We’re committed to providing excellent investment management at low cost—significantly lower than almost all of our competitors. “You get what you pay for” is not how it works on Wall Street; countless studies have shown that high costs are
the most predictable driver of sub-par returns. While asset allocation and security selection are the most important ingredients in a successful investment plan, keeping the costs of managingyour investments low is critical.
Recent surveys show that annual management fees charged by independent advisors and brokers on the first one million dollars of client assets average more than one percent. One percent may not sound steep, but the picture changes dramatically when you calculate expenses as a percentage of your expected returns. If, as many observers predict, future market returns are at the lower end of historical returns, expenses would reduce your gains by ten to twenty percent. Portfolio returns after fees are the reason you invest; paying lower fees is common sense. As the saying goes, “It ain’t what you make, it’s what you keep.” We strive to build and manage portfolios for our clients that will achieve the highest possible risk-adjusted returns—and to keep fees low.

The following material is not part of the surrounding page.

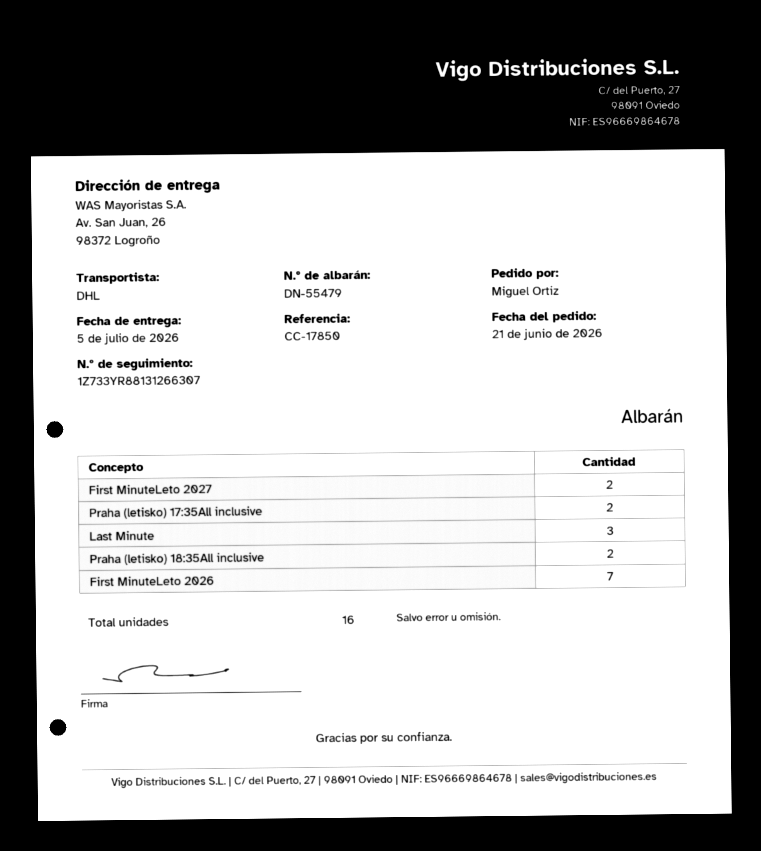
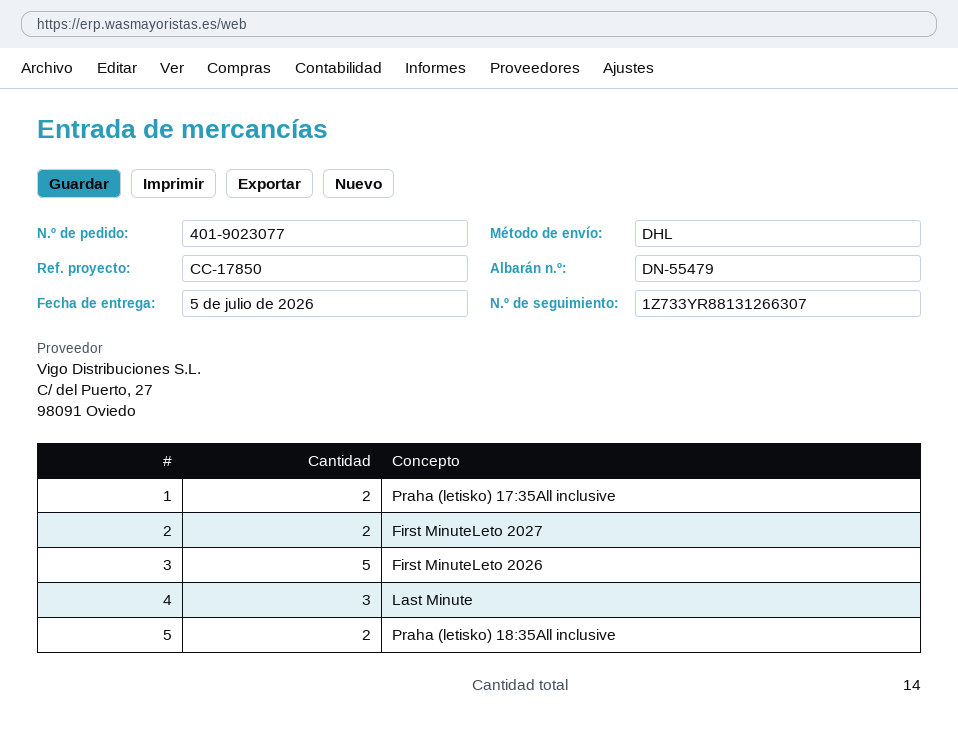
First MinuteLeto 2026: 7 -> 5
total quantity: 16 -> 14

Consider the table below, which shows what a huge difference fees can make over time on a $10,000 investment compounded monthly.
No matter the amount invested or the time frame, it’s clear that you want the lowest fees possible, close to the top of the table, where you keep significantly more of your portfolio’s return.
In a managed portfolio of mutual funds, there is an additional layer of expenses: fund management expenses. In recent years there has been a tsunami of investors exiting managed funds in favor of index and exchange-traded funds that sport lower expenses. While in some cases the stampede has been overdone (even managed funds that have consistently beaten index funds have suffered outflows), the migration has been driven by good reason: lower expenses.
There are some—but not many—active fund managements that have consistently beaten their benchmark indexes. As an institutional investor, Tweddell Goldberg invests for our clients in lower-cost institutional class shares of many funds with expense ratios that are typically 0.25% less than their retail class shares. In the managed versus index fund debate we are agnostic; our commitment is to try and glean the best risk-adjusted after-fee returns.
We offer experience, discipline, one-on-one advice, and perspective; all of which add value—particularly during volatile and unsettled markets. No matter what your reasons are for hiring an investment manager, advisory services don’t come for free, but our fees are much lower than the vast majority of our competitors. We invite you to contact us.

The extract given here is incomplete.